The Odd Tumble of the Eredivisie
By: chris | February 19th, 2009
It has been a strange, strange year in Dutch football. The clubs currently partaking in the Dutch top flight have won a combined 49 Eredivisie titles, with Ajax, PSV and Feyenoord having won a modest 48 of those. Hegemony might be a start, but it’s still some way from an apt and thorough description. But that’s all changing, as AZ, who hold #49, have firmly planted nine fingers on the trophy – perhaps dominating relative to the competition better than any team outside Catalonia*. A trophy celebration which will almost surely be devoid of a Big Three crown for the first time since 1981. And now the country’s biggest game, De Klassieker, the derby between Feyenoord and Ajax, has seen away fans banned for a five years.
A team not named PSV, Ajax or Feyenoord with the title? A tepid De Klassieker? What’s the world coming to?
* – Delving a bit deeper, the parallels between AZ and Barca are ghosting towards eerie. Both got off the blocks in rocky fashion with humiliating losses to newly-promoted sides on September 13th. Both have gone undefeated since those losses on September 13th, while drawing just three times apiece (AZ has one extra loss from their opening game against NAC). Both are coming off incredibly disappointing years, with AZ unable to crack even the top ten of a water pistol league. Both have revolutionized themselves with eye-catching systems, though via wildly different methodologies. Both are making a good deal of noise for their attacking exploits, but both are winning results on the back of stellar defensive work. And last but not least, both are being coached by men who won multiple titles in the late 90’s with a Barcelona team being coached by Louis van Gaal. (Helping the odds considerably is that one of those men is Louis van Gaal himself.)

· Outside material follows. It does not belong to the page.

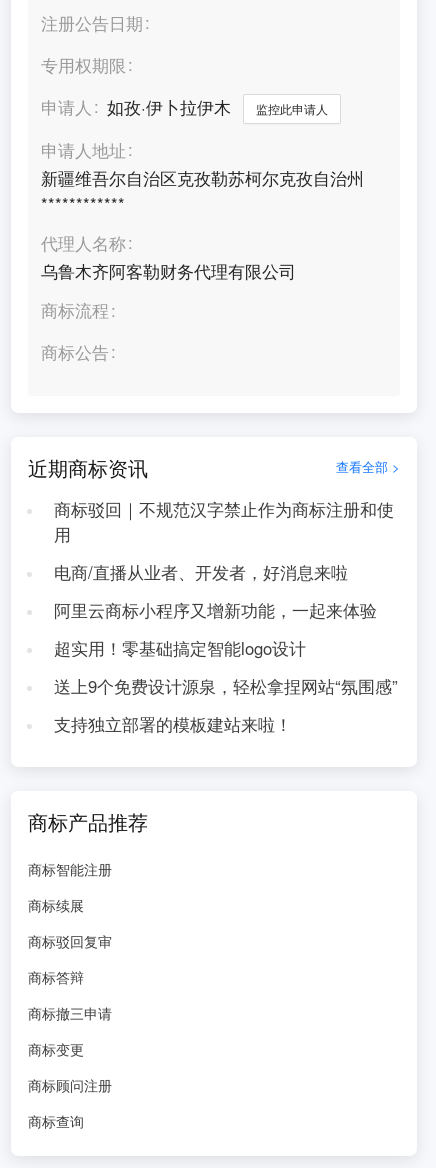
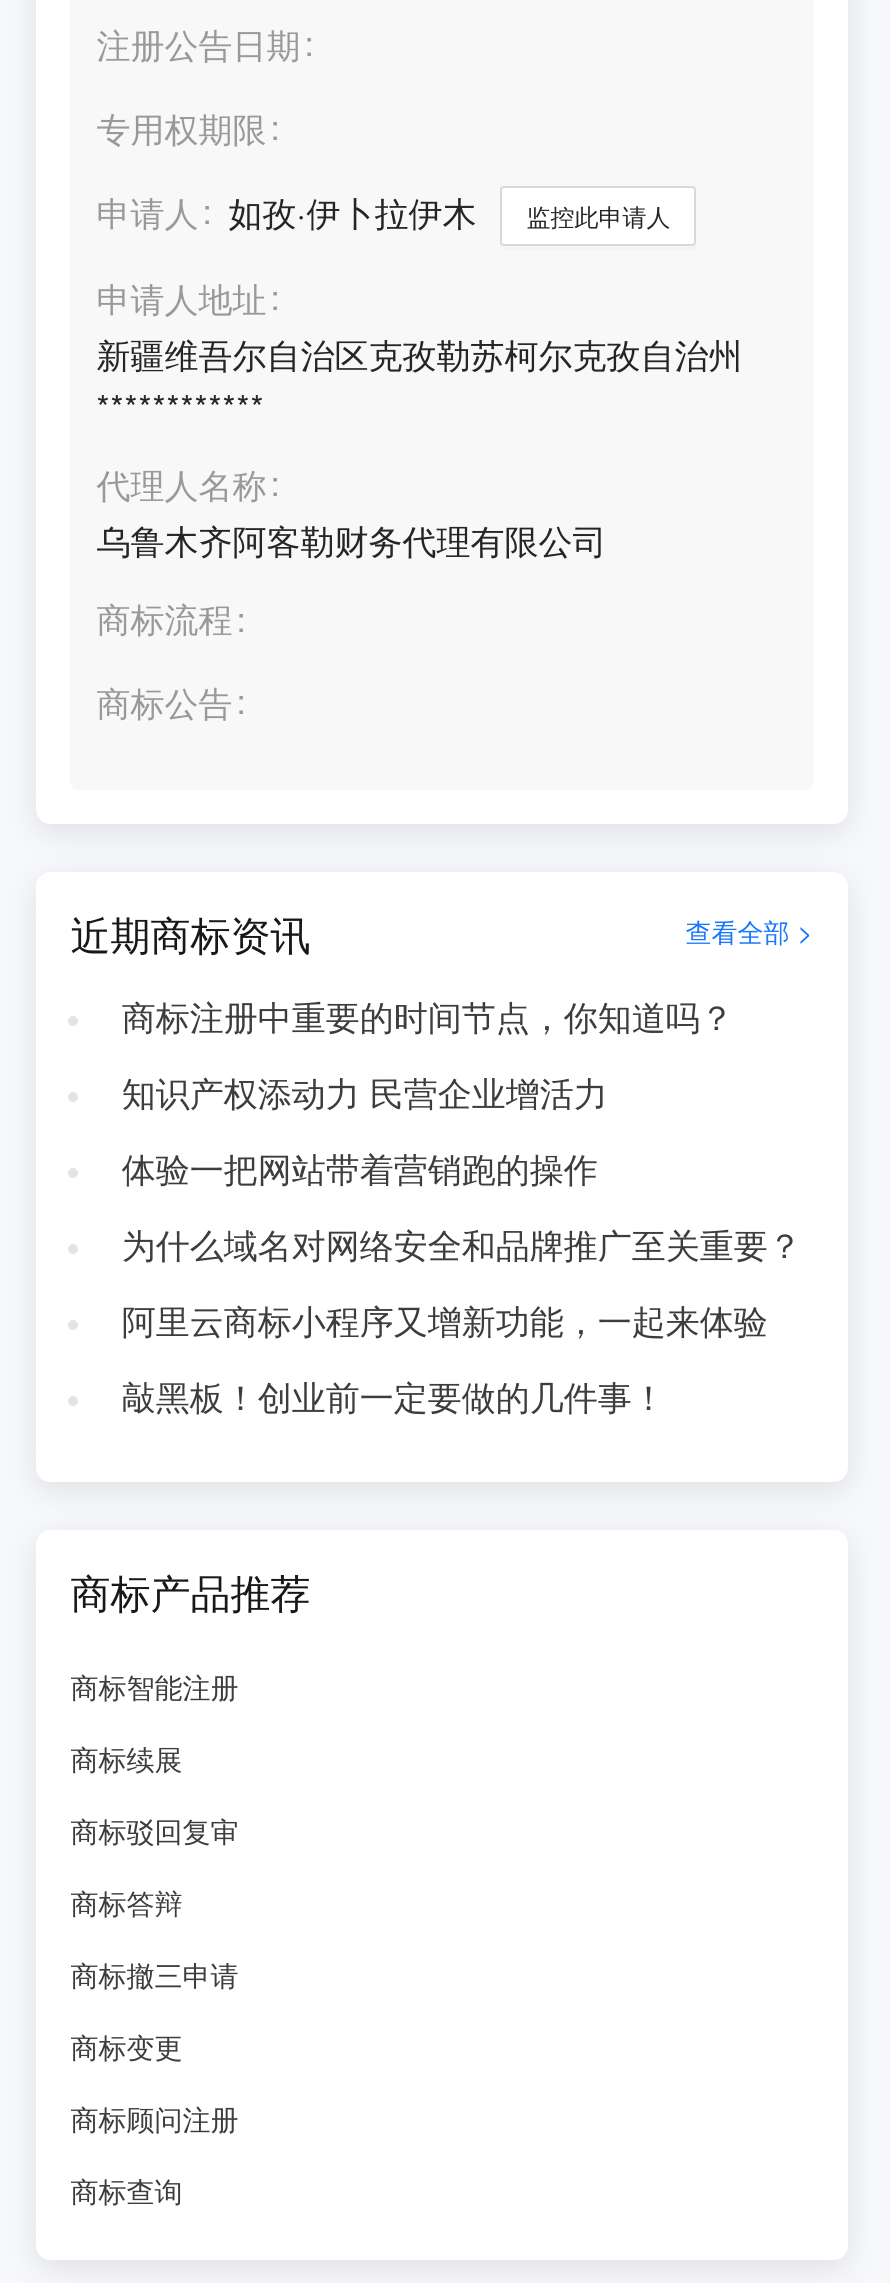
[54,497,394,584] 商标驳回｜不规范汉字禁止作为商标注册和使 | 用 | 电商/直播从业者、开发者，好消息来啦 -> [122,992,802,1268] 商标注册中重要的时间节点，你知道吗？ | 知识产权添动力 民营企业增活力 | 体验一把网站带着营销跑的操作 | 为什么域名对网络安全和品牌推广至关重要？
moved [54,598,377,622] -> [122,1296,768,1344]: 阿里云商标小程序又增新功能，一起来体验
[54,636,398,736] 超实用！零基础搞定智能logo设计 | 送上9个免费设计源泉，轻松拿捏网站“氛围感” | 支持独立部署的模板建站来啦！ -> [122,1372,666,1420] 敲黑板！创业前一定要做的几件事！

At Ajax, Marco van Basten was supposedly shepherding in the revolution which would see Ajax reclaim its former glory; now he’ll spend the remainder of the season attempting to reclaim some semblance of job security. PSV’s demise is hardly baffling, given they spent most of their summer pawning off their most prized jewels only to replenish with knockoffs. They managed to keep hold of and prominently display their glimmering gem, Ibrahim Afellay, but that showcase, much like their status as reigning Dutch champions, is on borrowed time. Feyenoord? The best thing we can say about Feyenoord is nothing at all. The Rotterdammers are slowly but surely, year by year, making their way down to a relegation dogfight. As one of three Dutch teams never to have touched the frigid waters of Eerste Divisie footy, they could be in danger of losing perhaps the only trump card they hold over the other two members of the Dutch holy trinity.
The Big Three, at best, are slumbering.
Only serving to compound matters is the loss of away fans for Ajax and Feyenoord for the next ten derbies (at least). It has been coming for some time and unheeded warnings were issued back in 2005, but five years – the punishment will be “reviewed” after two, however – is still an incredibly long time. The accusations are just, but derbies, by nature, are not exactly for the children and like those worthy of being dubbed such, the Ajax-Feyenoord fixture is no exception. We can comfortably say one probably wouldn’t find a substantial improvement in behavior upon traveling to Rome, Glasgow, Belgrade, Milan or Istanbul.
Surely some away fans will sneak in, but the atmosphere and, consequently, the aura surrounding the game will undoubtedly dampen, much like the rapidly dissipating aura of the Eredivisie. They’re now by and large UEFA Cup contenders at best, Champions League doormats at worst. AZ are really the only team which deserves the big ticket right now, and there’s no guarantee they won’t be shown up by the middleweights of Europe’s bigger leagues next year, as was the case with PSV during their unceremonious – to put it politely – fall campaign.
Is the fan ban an isolated incident and the rise of AZ the righteous reward for proper team football? Or is it something more? Is seeing PSV’s title-winning roster scattered across Europe, Ryan Babel and Klaas-Jan Huntelaar riding glorious benches – with Luis Suarez not far behind – and AZ’s stands littered with a multiplying colony of salivating scouts the product of the rich getting super-rich and the increasing willingness throughout Europe to buy young, younger and youngest? Maybe, but only time will tell.
Whatever the case, the suits in the league offices will be hoping the competition gets its act together, both domestically and in Europe, or else the Eredivisie will go the way of De Klassieker’s away fans: out of sight, out of mind.